Brundle's brief resemblance in The Fly to an AIDS patient did not mark a watershed moment for Hollywood's treatment of the disease, nor did it change the ways in which it was possible to think about sickness; indeed, the presence of AIDS or new-disease discourse in the movie has gone largely unnoticed.[27] So why is the truncated, slanted reference there at all? Even though the movie cannot be said to be "about" the ailment in any extensive way, Brundle's lesions are signs, modern versions of the plaguy death tokens which cried "No recovery" (Troilus and Cressida , 2.3.179) about victims of pestilence. History insinuates itself in The Fly like a disease. Neither a perfect nor perfectly conscious metaphor for the hero's suffering, AIDS still functions subliminally to warn us of the despair and the terror of bodily deterioration which await many a victim of the illness; this is the precise fate awaiting Seth Brundle. The analogy between Brundle and that of an AIDS patient tells—in the archaeological sense—the encroaching tragedy of the hero: this utterly unbelievable fiction alludes askance to a morbidly prevalent, too-common horror story in our midst. Brundle's idiosyncratic fate, his complete singularity, would seem to quarantine the AIDS references within the


21

barrier of the bizarre plot; the character seems to defeat similitudes. This, however, is exactly the lesson that we have had to learn, that the demography of pandemics has taught: diseases cross population boundaries and distribute risk; and, as I shall suggest through reading Shakespearean tropes of similarity, epidemics enforce likeness within and beyond the margins of texts.

The veiled allusion, the undeveloped undertone are objects of legitimate critical study now that texts can be turned inside out to show how they have swallowed history. There are more obviously significant motifs in The Fly than the one I have been discussing;[28] the work "means" much the same thing, has the same effect on an audience, without the filmic language of disease penetrating it. Cronenberg's horror fiction cannot and does not pretend to make people think responsibly (or at all) about the consequences of the AIDS epidemic; indeed, the film's generic classification as popular horror fiction would seem to absent it from the burden of serious historical referentiality, although I think it is a mistake not to take its allusions seriously, however indirectly they are presented. The historical presence of AIDS contributes to The Fly a discourse of disaster, a tone of mortality; but the nuances of such a discourse are sheathed and dormant in the text, and they can (and usually do) pass without notice.

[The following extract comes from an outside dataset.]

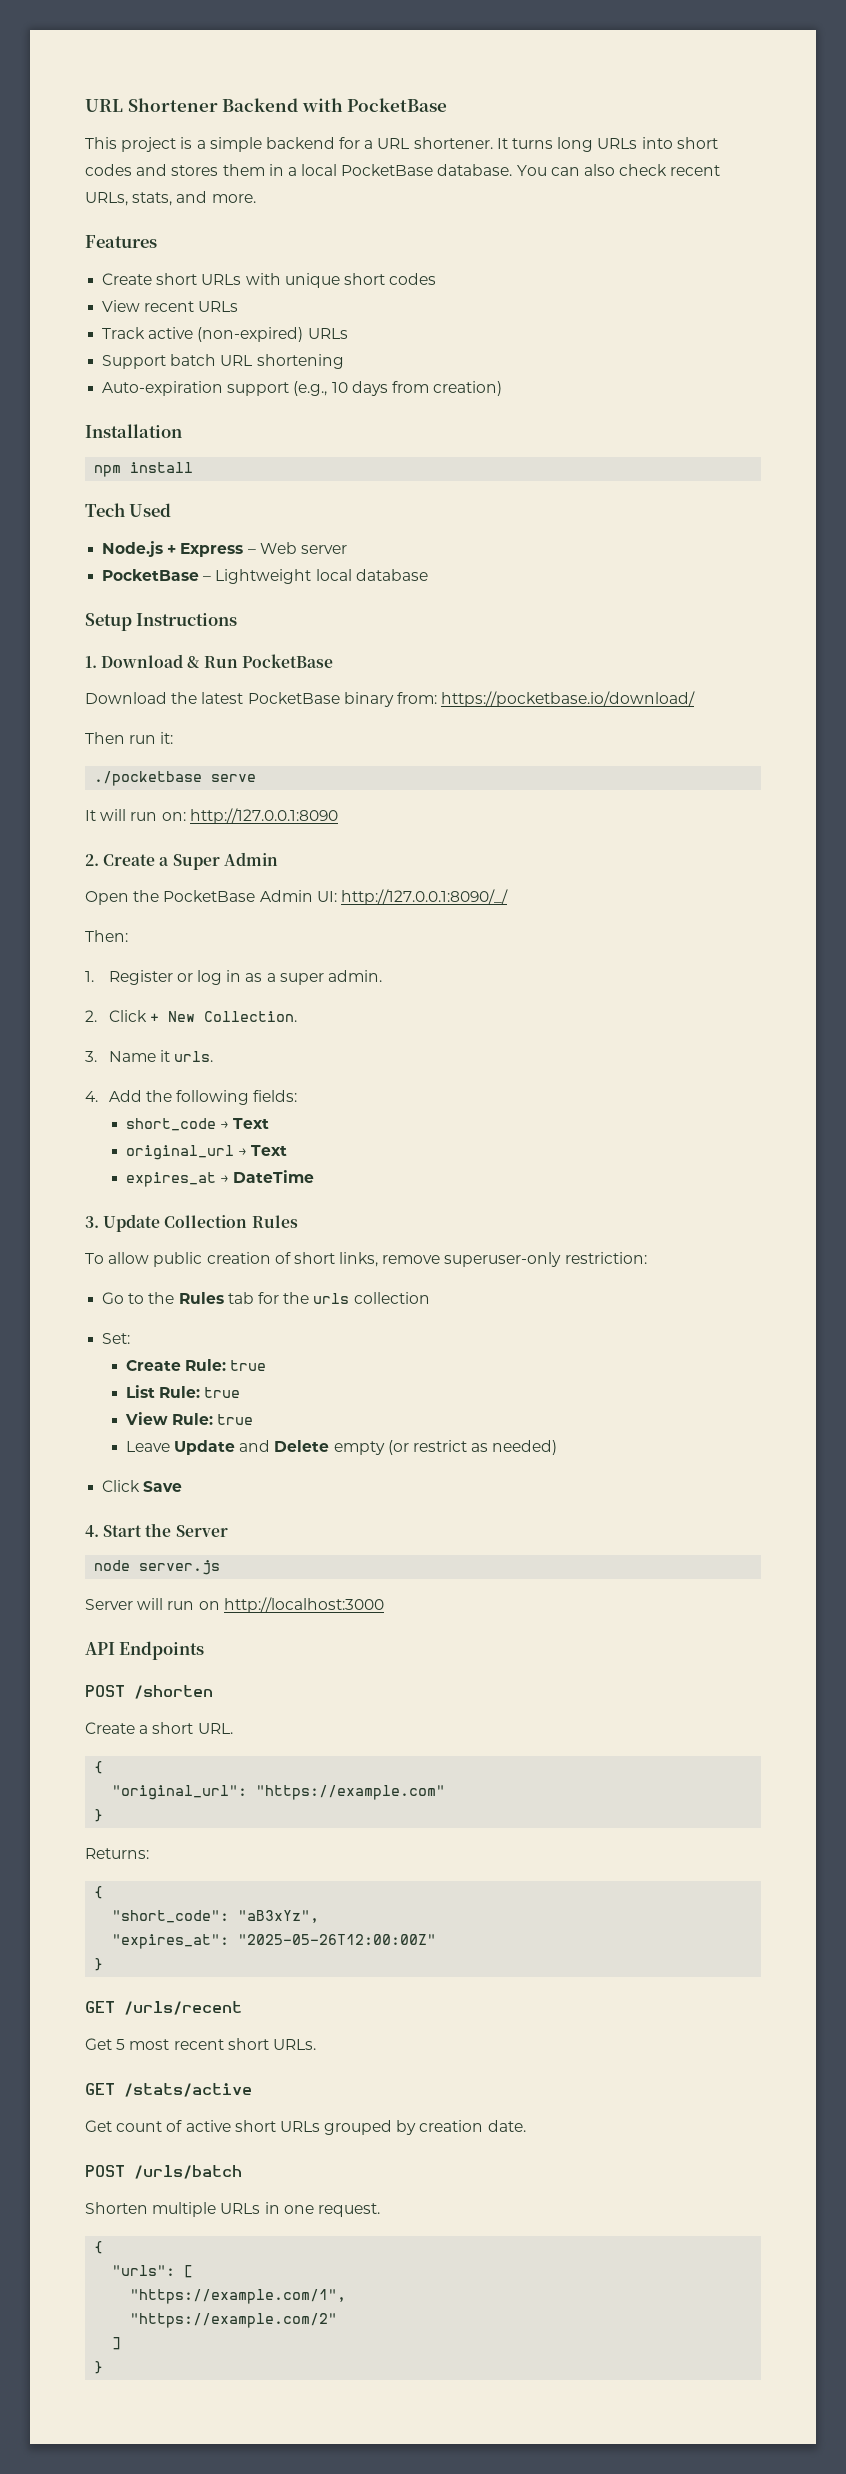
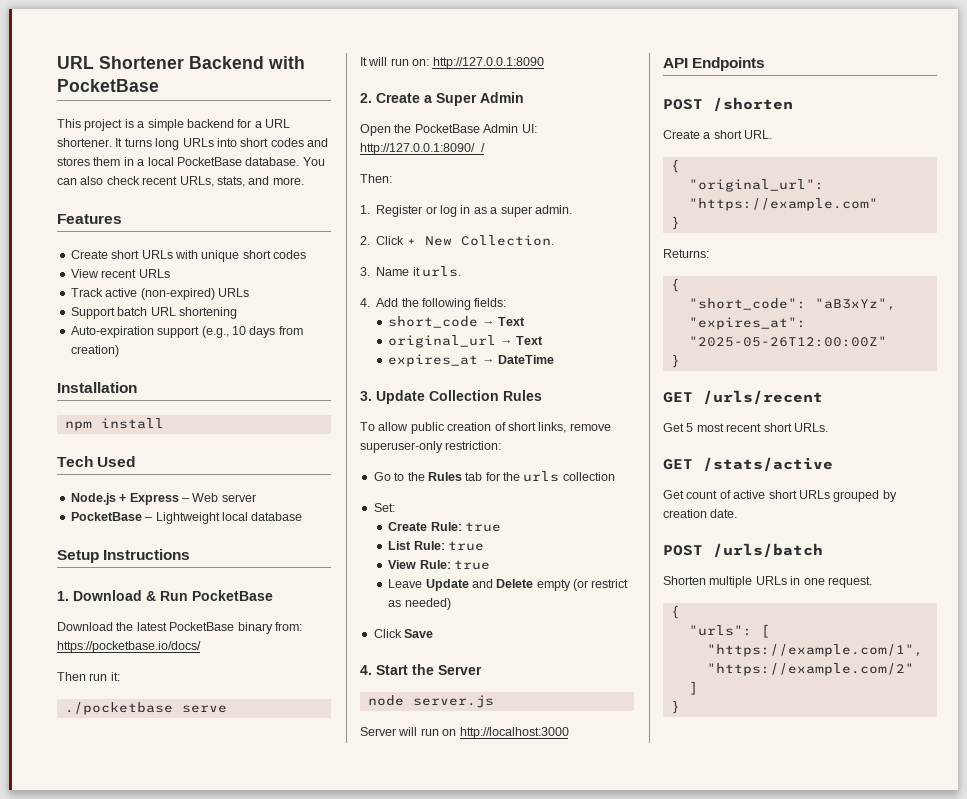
- Download the latest PocketBase binary from: https://pocketbase.io/download/
+ Download the latest PocketBase binary from: https://pocketbase.io/docs/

As these speculations about cinema are meant to imply, the meaning of history in texts is at once substantial and fleeting, the product of control and accident. What may begin as a half-conscious authorial strategy to manipulate historical reference can become the interpreter's prophylactic effort to constrain infectious meanings that have escaped artistic constraint. In Shakespeare's middle or transitional plays, the real—figured in this book as Queen Elizabeth and the earl of Essex, the first Jacobean plague, the Puritan movement—has an impact that must always be interpolated, projected backwards, because we cannot know the extent to which cultural turmoil affects individual mental landscapes. If matters of public record such as momentous changes in politics or demographics can become inseparable from the nerve and fiber of a literary text, so too can a general unease or a private array of complex pleasures and inconveniences. Many of the specific and local conditions of imaginative production will never be recovered: the weather, the mood of friends, the gate receipts for the month. Shakespeare's work remains walled off, by reason of its temporal and cultural distance, from the kind of intimate historical comprehension that would entirely confirm the readings I undertake. Indeed, even my personal anxieties—


22

which doubtless helped me select the histories I interpret as undeniable textual presences—control these readings haphazardly, not deterministically.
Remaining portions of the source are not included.